When I was little we had a series of condos in Beverly Hills, because Mom wouldn’t consider living anywhere else in LA. Maybe it’s because I grew up with her that I could never condemn the rich. It was taught to her the way other families tell their children to say please and thank you, the idea that you were defined by the zip code you lived in.
It wasn’t only pride. It was life or death.
I understand that survival instinct, because she taught it to me.
There would be some new husband, always. Our refrigerator would suddenly be full again. That’s how I knew it was happening. He would pay the bills that were overdue. He would pay out the lease so we could move in with him. All these things were so normal I didn’t know there was any other way to find food or shelter.
Maybe art saved me, because talent is the great equalizer. There’s no way to pay for more of it. No way to trade a roll of cash for the hours spent late into the night, working and tearing your hair out. It was the whisper in my ear that there’s something else that mattered.
In the end even art could not defy that survival instinct.
Those paintings supported us after Daddy died. They paid for the two-bedroom condo in Baldwin Hills. There are ceramic picnic tables in the courtyard with mosaics of palm trees etched into them. Our window overlooks the parking lot.
Absolutely no one from our old life would speak to Mom if they knew she lived here. But then, they never spoke to her again after the public humiliation of the will came out. It was as bad as we thought it would be. Worse, because of the memes and public jokes that came after. We were a spectacle for a couple weeks, before another rich person did something crazy.
“You look skinny,” she says, puttering around the small kitchen. Nothing that tastes like food has ever been made there, but we manage to eat well enough on premade bags of salad and delivery from the Korean restaurant down the street. “I’ll make you something to eat.”
“Not hungry,” I tell her, dropping my luggage in the middle of the living room. I left Sutton warm in my hotel room and took the first flight out of the airport, that’s how desperate I was to leave. Then I caught a connection to LAX. “Besides, I should be the one making you something. Tell me you’ve had more than smoothies.”
She comes and sits down by me, holding a glass of green sludge. “I think it’s helping. I haven’t felt this good since the treatment started.”
I peek at her through one eye, but she looks serious. And peaceful.
It’s a little ironic that the will reading was probably the best thing that could have happened to her. She lost everything that mattered to her that day. But once we picked up the pieces, she didn’t have that frantic edge.
And she never again had to sleep with some new husband to fill the fridge.
“I was thinking of starting work at the studio again,” she says, referring to the yoga studio. She started working there maybe a year after the will. She teaches classes or works behind the desk. They basically pay pennies, but it helps her feel in control of her life.
“The doctor said you should rest.”
“Doctors,” she says, waving away cancer like it’s nothing. “I feel fine.”
She doesn’t look fine. There are still shadows under her eyes, but they aren’t as pronounced as before. I can’t look at her and not see the way she looked in that room full of her enemies. That day may not have broken her, but it broke something in me.
Impulsively I reach over and touch her hand. She looks surprised. Then she folds me into her skinny arms, resting my face against her shoulder the way she did when I was little.
“What happened?”
Only two words, but they have the power to make me cry. Maybe because there’s already such knowledge in them. Out of anyone she knows what it’s like to be hurt by a man. I let the tears fall, because love is terrible, terrible, terrible. And it doesn’t go away.

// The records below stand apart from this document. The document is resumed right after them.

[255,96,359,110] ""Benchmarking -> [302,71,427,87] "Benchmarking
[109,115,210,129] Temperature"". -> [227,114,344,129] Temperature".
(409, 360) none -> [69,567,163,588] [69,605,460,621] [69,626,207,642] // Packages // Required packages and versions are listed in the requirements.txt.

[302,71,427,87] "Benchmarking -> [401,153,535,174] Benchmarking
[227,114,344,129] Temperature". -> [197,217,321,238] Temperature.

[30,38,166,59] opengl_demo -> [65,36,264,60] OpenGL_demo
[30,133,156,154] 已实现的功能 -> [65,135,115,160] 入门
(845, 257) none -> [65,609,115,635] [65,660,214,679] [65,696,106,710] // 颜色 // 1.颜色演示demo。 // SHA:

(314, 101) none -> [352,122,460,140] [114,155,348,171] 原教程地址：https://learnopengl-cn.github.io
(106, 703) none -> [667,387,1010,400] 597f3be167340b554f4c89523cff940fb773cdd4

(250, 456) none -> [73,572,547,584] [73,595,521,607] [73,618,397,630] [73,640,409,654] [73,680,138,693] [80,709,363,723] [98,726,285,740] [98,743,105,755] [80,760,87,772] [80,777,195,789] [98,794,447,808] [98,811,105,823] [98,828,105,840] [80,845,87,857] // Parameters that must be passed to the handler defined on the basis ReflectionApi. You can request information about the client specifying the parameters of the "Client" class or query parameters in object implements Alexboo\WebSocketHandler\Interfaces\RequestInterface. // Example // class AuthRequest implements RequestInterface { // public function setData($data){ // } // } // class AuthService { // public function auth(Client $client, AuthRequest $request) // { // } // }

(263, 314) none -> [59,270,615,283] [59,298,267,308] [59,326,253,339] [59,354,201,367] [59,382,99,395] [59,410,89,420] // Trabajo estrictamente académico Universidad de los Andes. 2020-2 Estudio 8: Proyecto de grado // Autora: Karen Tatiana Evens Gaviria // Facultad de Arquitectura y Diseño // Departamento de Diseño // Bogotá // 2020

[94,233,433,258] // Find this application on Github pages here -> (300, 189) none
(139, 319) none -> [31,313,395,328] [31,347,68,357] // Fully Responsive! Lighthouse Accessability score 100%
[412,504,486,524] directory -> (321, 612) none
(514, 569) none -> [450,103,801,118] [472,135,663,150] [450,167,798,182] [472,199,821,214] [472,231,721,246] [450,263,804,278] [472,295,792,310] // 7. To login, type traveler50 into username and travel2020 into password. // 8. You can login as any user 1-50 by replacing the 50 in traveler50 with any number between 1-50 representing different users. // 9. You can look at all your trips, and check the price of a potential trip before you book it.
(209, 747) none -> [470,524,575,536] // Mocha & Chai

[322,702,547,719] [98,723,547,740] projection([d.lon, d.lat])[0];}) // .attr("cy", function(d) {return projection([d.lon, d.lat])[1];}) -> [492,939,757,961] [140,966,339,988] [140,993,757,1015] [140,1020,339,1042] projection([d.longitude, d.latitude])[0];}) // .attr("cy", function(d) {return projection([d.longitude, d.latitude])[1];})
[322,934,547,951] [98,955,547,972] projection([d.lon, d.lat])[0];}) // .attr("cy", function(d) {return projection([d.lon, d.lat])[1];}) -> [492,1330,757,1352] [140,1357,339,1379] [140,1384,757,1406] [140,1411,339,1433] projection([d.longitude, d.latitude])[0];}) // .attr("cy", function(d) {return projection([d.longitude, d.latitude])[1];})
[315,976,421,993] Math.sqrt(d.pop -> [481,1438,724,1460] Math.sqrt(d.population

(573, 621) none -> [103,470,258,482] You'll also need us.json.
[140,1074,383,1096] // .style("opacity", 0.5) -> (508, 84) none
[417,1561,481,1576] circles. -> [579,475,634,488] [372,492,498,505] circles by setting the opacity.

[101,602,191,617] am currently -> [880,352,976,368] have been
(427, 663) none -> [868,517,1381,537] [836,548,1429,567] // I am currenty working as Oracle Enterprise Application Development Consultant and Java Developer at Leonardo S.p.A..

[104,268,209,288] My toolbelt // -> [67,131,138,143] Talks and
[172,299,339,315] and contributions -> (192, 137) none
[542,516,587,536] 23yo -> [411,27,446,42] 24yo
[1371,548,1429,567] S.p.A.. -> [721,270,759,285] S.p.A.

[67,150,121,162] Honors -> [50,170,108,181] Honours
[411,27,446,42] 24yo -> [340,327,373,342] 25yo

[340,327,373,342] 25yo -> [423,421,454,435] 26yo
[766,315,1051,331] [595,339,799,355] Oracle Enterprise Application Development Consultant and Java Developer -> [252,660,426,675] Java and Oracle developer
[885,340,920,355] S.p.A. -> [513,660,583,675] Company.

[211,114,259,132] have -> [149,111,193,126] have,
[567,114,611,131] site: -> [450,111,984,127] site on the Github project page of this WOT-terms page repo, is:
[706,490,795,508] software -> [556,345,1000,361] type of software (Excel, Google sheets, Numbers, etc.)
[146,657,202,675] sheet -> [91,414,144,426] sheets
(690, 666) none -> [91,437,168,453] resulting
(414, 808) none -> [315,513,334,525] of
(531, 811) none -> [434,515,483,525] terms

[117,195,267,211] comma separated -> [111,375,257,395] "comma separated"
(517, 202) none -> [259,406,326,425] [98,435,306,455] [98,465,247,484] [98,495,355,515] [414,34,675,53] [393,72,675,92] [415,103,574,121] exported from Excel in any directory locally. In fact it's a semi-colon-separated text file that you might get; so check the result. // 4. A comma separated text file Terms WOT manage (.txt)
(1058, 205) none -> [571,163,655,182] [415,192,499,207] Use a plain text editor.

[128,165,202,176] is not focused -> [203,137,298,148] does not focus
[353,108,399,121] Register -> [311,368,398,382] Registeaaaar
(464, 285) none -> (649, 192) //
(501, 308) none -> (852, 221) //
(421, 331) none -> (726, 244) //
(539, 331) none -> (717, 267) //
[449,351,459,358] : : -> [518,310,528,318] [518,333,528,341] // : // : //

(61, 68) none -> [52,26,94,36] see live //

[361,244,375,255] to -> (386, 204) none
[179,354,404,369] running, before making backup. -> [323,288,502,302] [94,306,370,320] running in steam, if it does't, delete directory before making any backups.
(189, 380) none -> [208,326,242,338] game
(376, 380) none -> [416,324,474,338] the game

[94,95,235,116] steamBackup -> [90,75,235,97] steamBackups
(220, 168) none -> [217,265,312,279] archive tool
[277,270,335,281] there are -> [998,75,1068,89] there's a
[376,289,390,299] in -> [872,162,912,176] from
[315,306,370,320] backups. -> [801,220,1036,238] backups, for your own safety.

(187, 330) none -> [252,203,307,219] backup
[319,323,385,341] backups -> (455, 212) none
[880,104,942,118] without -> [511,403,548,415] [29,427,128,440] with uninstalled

When I can speak again, it isn’t Christopher that I talk about.
“Sutton walks around like nothing can surprise him, like nothing can shake him. He’s so freaking capable, it’s like vibrating in him. It would be just a day’s work to make a business deal and then build a house.”
“I see,” Mom says, in this speculative voice like maybe she does see. Maybe her motherly instincts have somehow told her that her daughter had a wicked threesome in a French hotel.
“But I left, and worse than that, I think I let him down. He wanted me to save that library. He never told me that, not with words.” He spanked me with a nonfiction book over the counter, though. “It’s something I felt from him.”
“Wasn’t it his company?” she asks. “He could stop the construction if he wanted.”
There was that story about the horse, though. About Cinnamon. You didn’t throw away a horse because it was wild. You kept it, even when you weren’t sure what to do with it. And then one day someone came along, someone no one expected, to tame her.
That old library lives and breathes as much as any animal. Christopher doesn’t feel that. For a
ll that he genuinely cares about me, he sees the building as a commodity. Real estate.
“I think maybe… finding me was his way of stopping the construction.”